Он подчинился, прошел в гостиную, снял сапоги, стоя на циновке; ему по-прежнему не отвечали, его не удостаивали ответом, словно он не человек вовсе.
– Кристина, кто заболел? – И прибавил, потому что она машинально посмотрела в сторону коридора:
– Белла?
Тут Эшби ясно увидел, как они переглянулись. Позже он сумеет перевести эти взгляды на язык слов. Кристина глазами говорила доктору: «Сами видите. Он, судя по всему, действительно ничего не знает. Что вы об этом думаете?» А Уилберн, к которому Спенсер никогда не питал неприязни, казалось, отвечал глазами же: «Разумеется. Возможно, вы и правы. Все возможно, не правда ли? В сущности, это дело ваше».
– Несчастье, Спенсер, – сказала Кристина вслух, сделала два шага по направлению к коридору и обернулась:
– Ты уверен, что не уходил вчера вечером?
– Безусловно.
– Даже ненадолго?
– Я не выходил из дома.
Новый взгляд, адресованный доктору. Еще два шага.
– Ты ничего такого не слышал вечером?
– Ничего. Я работал на токарном станке. А что?

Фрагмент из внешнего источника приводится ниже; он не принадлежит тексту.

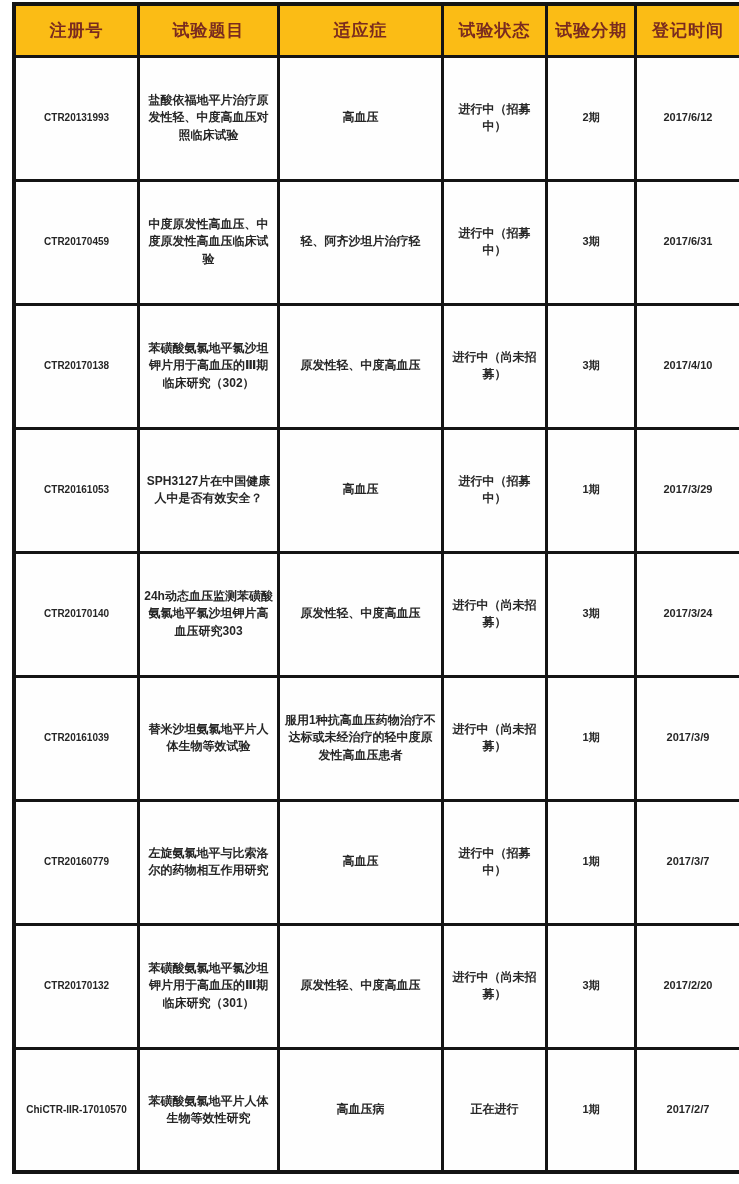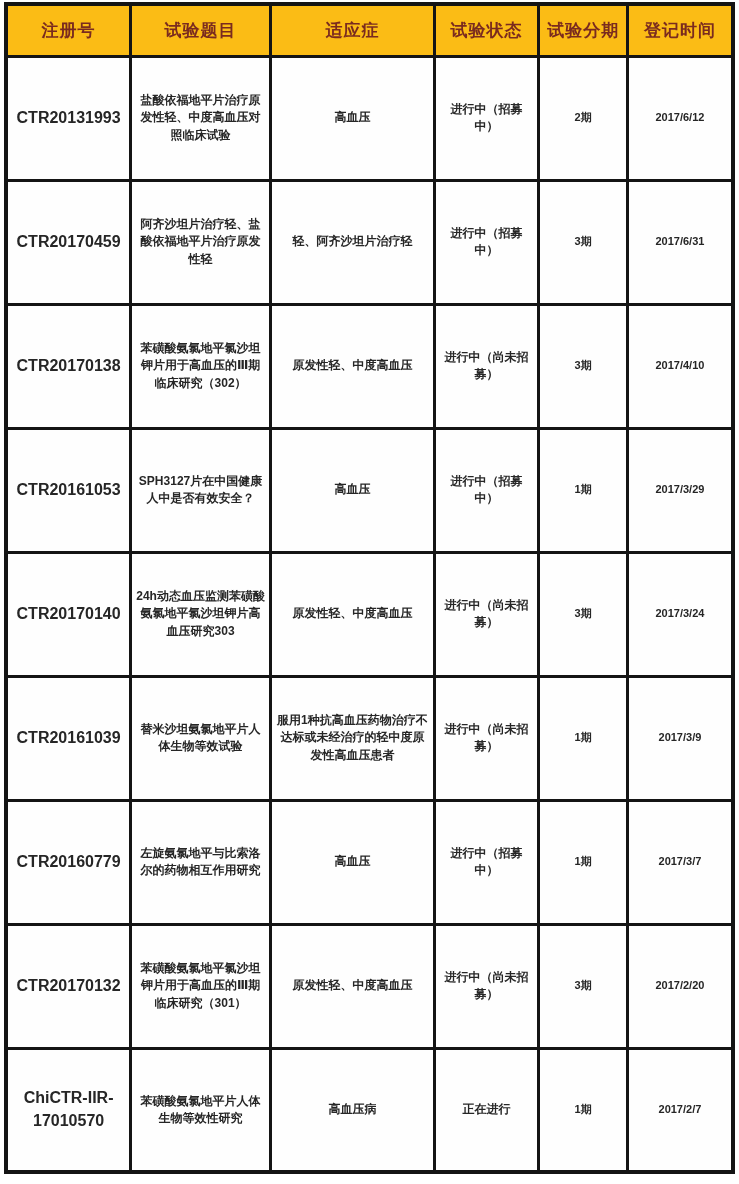"注册号" .page { padding: 2px 4px 8px 4px -> 2px 4px 8px 12px }
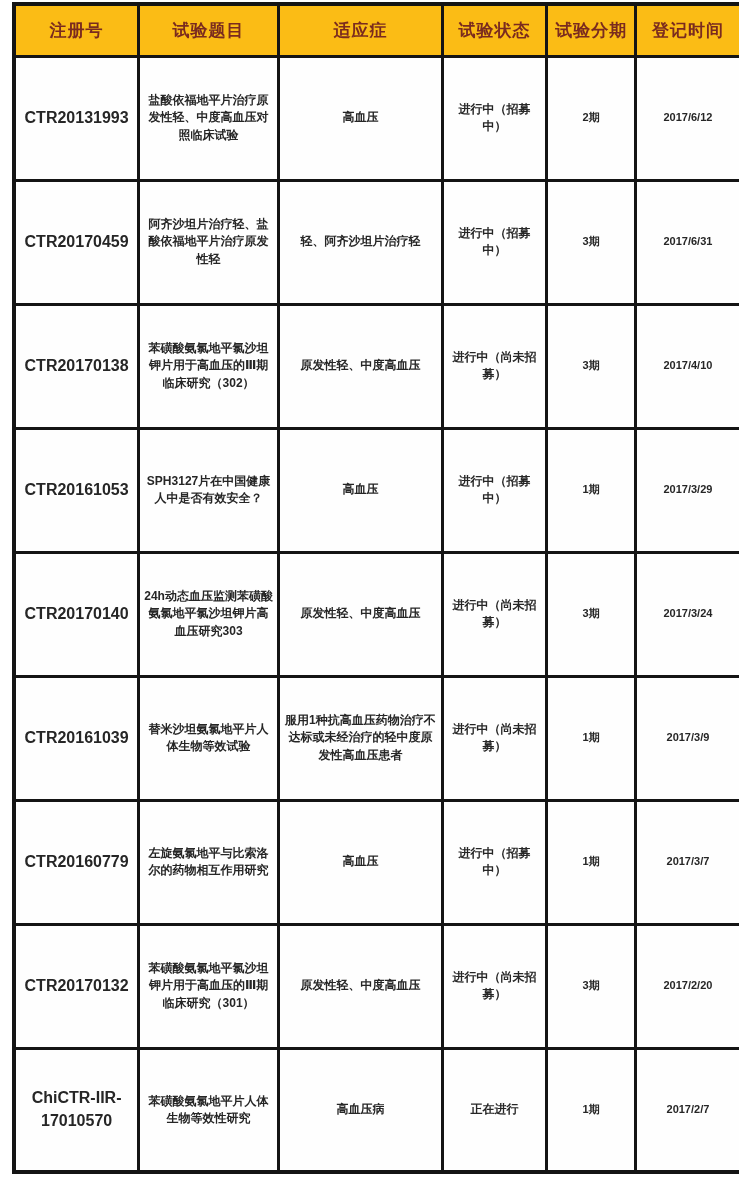"CTR20131993" td.col-reg { font-size: 16px -> 10px }
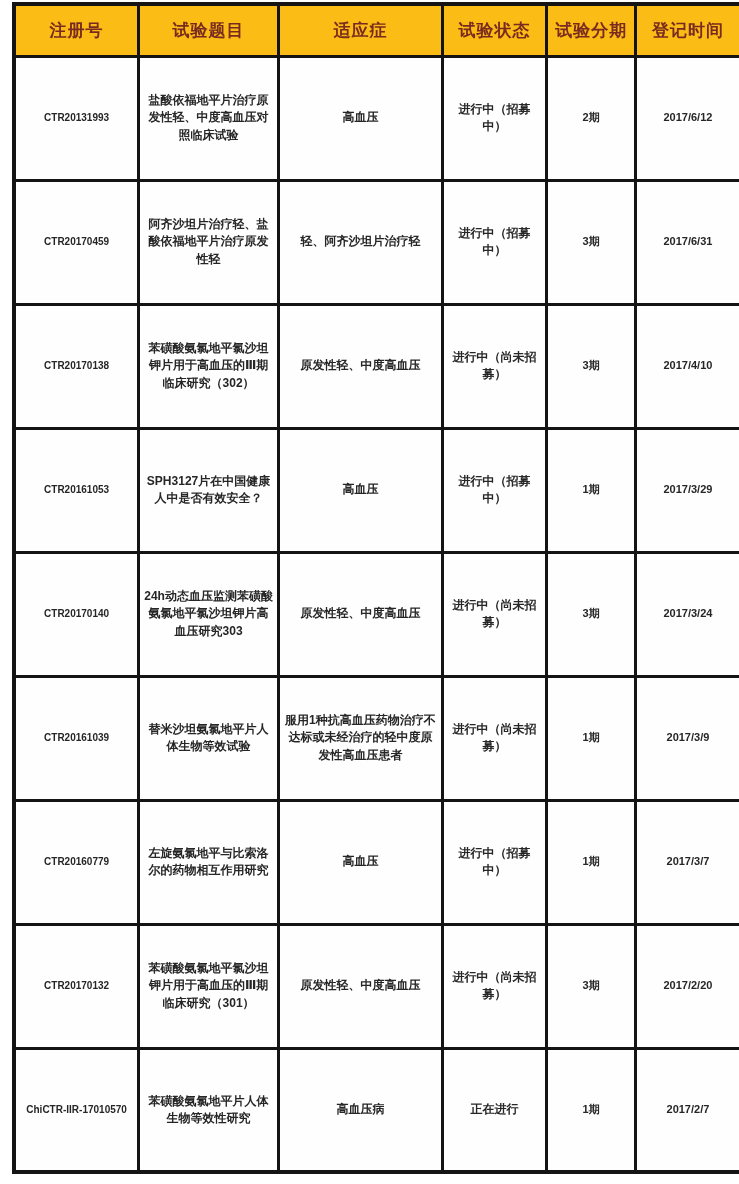"阿齐沙坦片治疗轻、盐酸依福地平片治疗原发性轻" td.col-title { text: 阿齐沙坦片治疗轻、盐酸依福地平片治疗原发性轻 -> 中度原发性高血压、中度原发性高血压临床试验 }
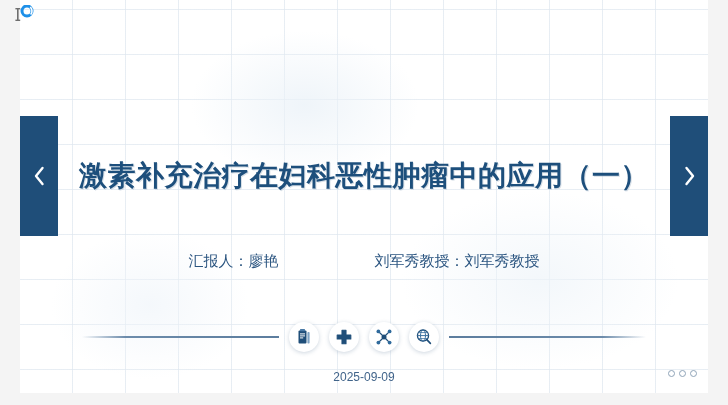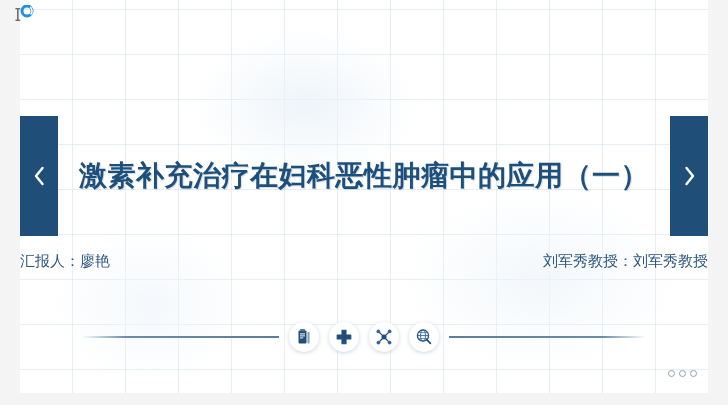"汇报人：廖艳" .byline { justify-content: space-between -> center }
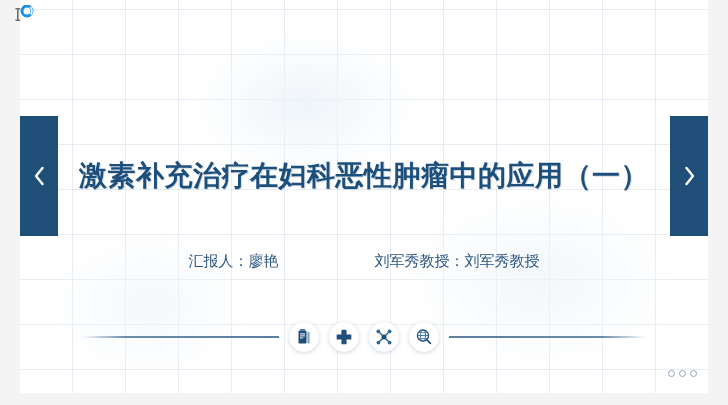"2025-09-09" div.slide-date { html: none -> <div>2025-09-09</div> }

Что за околичности, в конце-то концов? Ему чуть не стало стыдно, наверно, за то, что он сам словно испугался и отвечает, как виноватый.
– Белла умерла, – сказала Кристина, протянув руку к двери.
Ему сдавило желудок – может быть, из-за всего, что предшествовало этим словам, и он ощутил смутный позыв к рвоте. Уилберн стоял у него за спиной; казалось, в его обязанности входит следить за реакцией Спенсера и, если понадобится, отрезать ему путь к отступлению.
Он понял: речь идет о насильственной смерти – иначе они не ходили бы вокруг да около. Но почему он не смеет спросить напрямик? Почему играет в нарастающее удивление? Даже голос его отказывался звучать на обычных нотах!
– От чего она умерла?
Он чувствовал, им обоим хочется, чтобы он заглянул к ней в спальню. Для них это будет чем-то вроде улики, и ему трудно было бы объяснить, почему он не решается туда зайти и тем более не смеет признаться в своем страхе. Прямо в глаза ему был устремлен холодный и светлый взгляд Кристины; подчиняясь этому отчужденному взгляду, он решился и, опустив голову, шагнул вперед; в затылок ему дышал Уилберн.